Ms. Goldsmith identifies a few conditions that have been critical for successful implementation of their system:
  • Buy-in of stakeholders, especially from internal privacy offices for encryption and redaction policies
  • SOPs that clearly detail the processes the team must follow
  • Diligent review and update of procedures to incorporate new redaction requirements, respond to Adobe software updates, and accommodate other IT changes

Using their specific blend of technology, policies, and procedures, the study team at CUMC has developed a paperless system for remote data review that saves them time, money, and trees, and leaves them with a blissfully uncluttered study environment.

*Though outside the scope of remote source document review, Ms.
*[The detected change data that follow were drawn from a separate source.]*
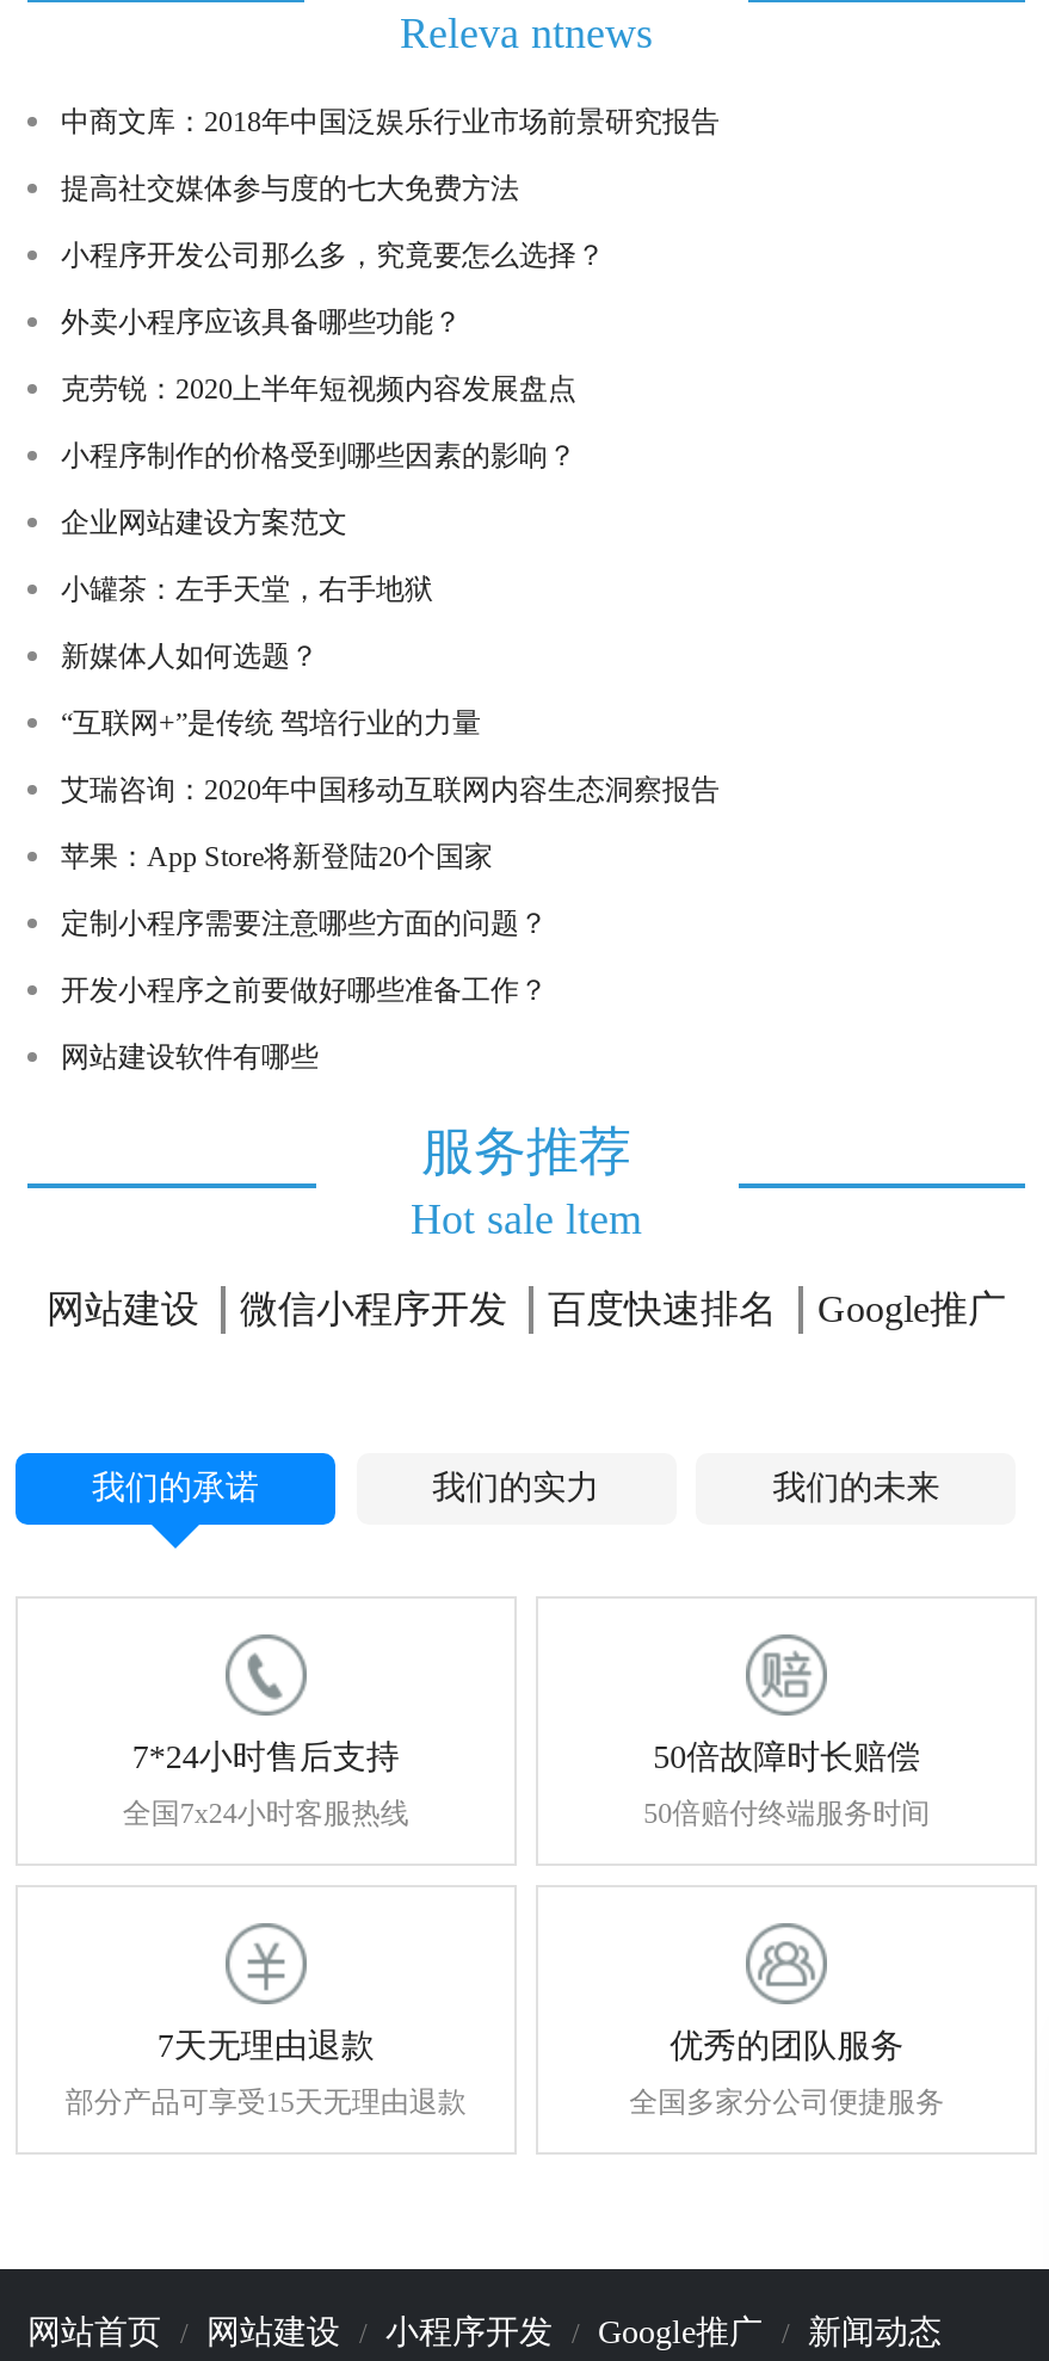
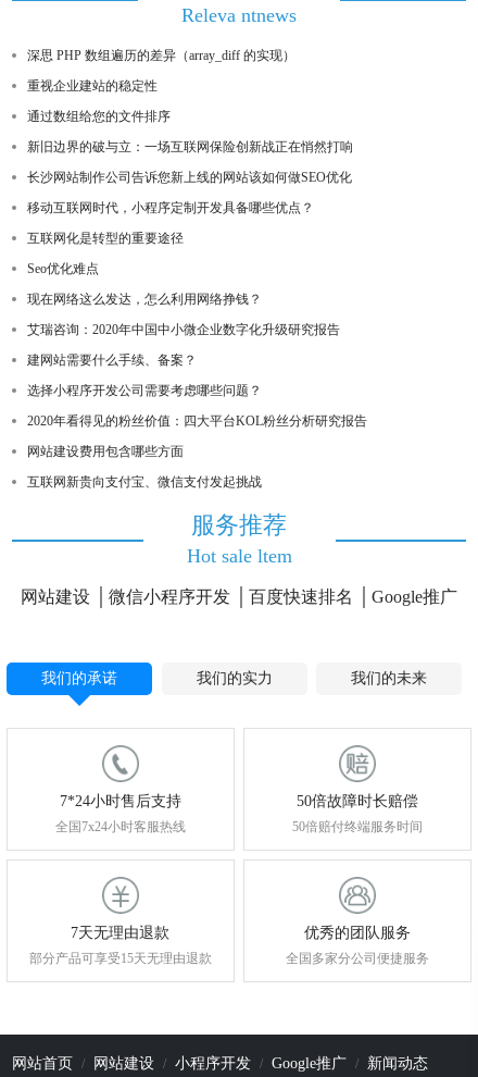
[61,105,720,139] 中商文库：2018年中国泛娱乐行业市场前景研究报告 -> [27,48,295,63] 深思 PHP 数组遍历的差异（array_diff 的实现）
[61,172,519,205] 提高社交媒体参与度的七大免费方法 -> [27,78,158,94] 重视企业建站的稳定性
[61,239,605,272] 小程序开发公司那么多，究竟要怎么选择？ -> [27,109,171,124] 通过数组给您的文件排序
[61,306,462,339] 外卖小程序应该具备哪些功能？ -> [27,139,353,155] 新旧边界的破与立：一场互联网保险创新战正在悄然打响
[61,372,576,406] 克劳锐：2020上半年短视频内容发展盘点 -> [27,170,352,185] 长沙网站制作公司告诉您新上线的网站该如何做SEO优化
[61,439,576,473] 小程序制作的价格受到哪些因素的影响？ -> [27,200,314,216] 移动互联网时代，小程序定制开发具备哪些优点？
[61,506,347,539] 企业网站建设方案范文 -> [27,231,184,246] 互联网化是转型的重要途径
[61,573,433,606] 小罐茶：左手天堂，右手地狱 -> [27,261,99,276] Seo优化难点
[61,640,319,673] 新媒体人如何选题？ -> [27,292,262,307] 现在网络这么发达，怎么利用网络挣钱？
[61,707,481,740] “互联网+”是传统 驾培行业的力量 -> [27,322,340,337] 艾瑞咨询：2020年中国中小微企业数字化升级研究报告
[61,773,720,807] 艾瑞咨询：2020年中国移动互联网内容生态洞察报告 -> [27,353,197,368] 建网站需要什么手续、备案？
[61,840,493,874] 苹果：App Store将新登陆20个国家 -> [27,383,262,398] 选择小程序开发公司需要考虑哪些问题？
[61,907,548,940] 定制小程序需要注意哪些方面的问题？ -> [27,414,367,429] 2020年看得见的粉丝价值：四大平台KOL粉丝分析研究报告
[61,974,548,1007] 开发小程序之前要做好哪些准备工作？ -> [27,444,184,459] 网站建设费用包含哪些方面
[61,1041,319,1074] 网站建设软件有哪些 -> [27,474,262,490] 互联网新贵向支付宝、微信支付发起挑战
Goldsmith’s department also stores regulatory binders and all study correspondence electronically, and makes these available for remote review, as well.


  1. What software might be needed by monitors and/or auditors to access these documents? Will standard Adobe be sufficient? Will encryption keys be needed?

    1. Thanks for your questions.

      (1) Monitors and auditors are given controlled access to the secure shared server where they can view the PDFs. (2) I don't think standard Adobe has all the facilities that Lyn Goldsmith's team uses. It may fall short in the redaction/encryption function. Also, the team uses Adobe Pro to save Outlook email messages in electronic PDF form as part of their paperless document system. I think that feature is unique to Adobe Pro. (I didn't talk about that in the blog since I was focusing on source review only.) (3) Yes, encryption keys are supplied to the reviewers.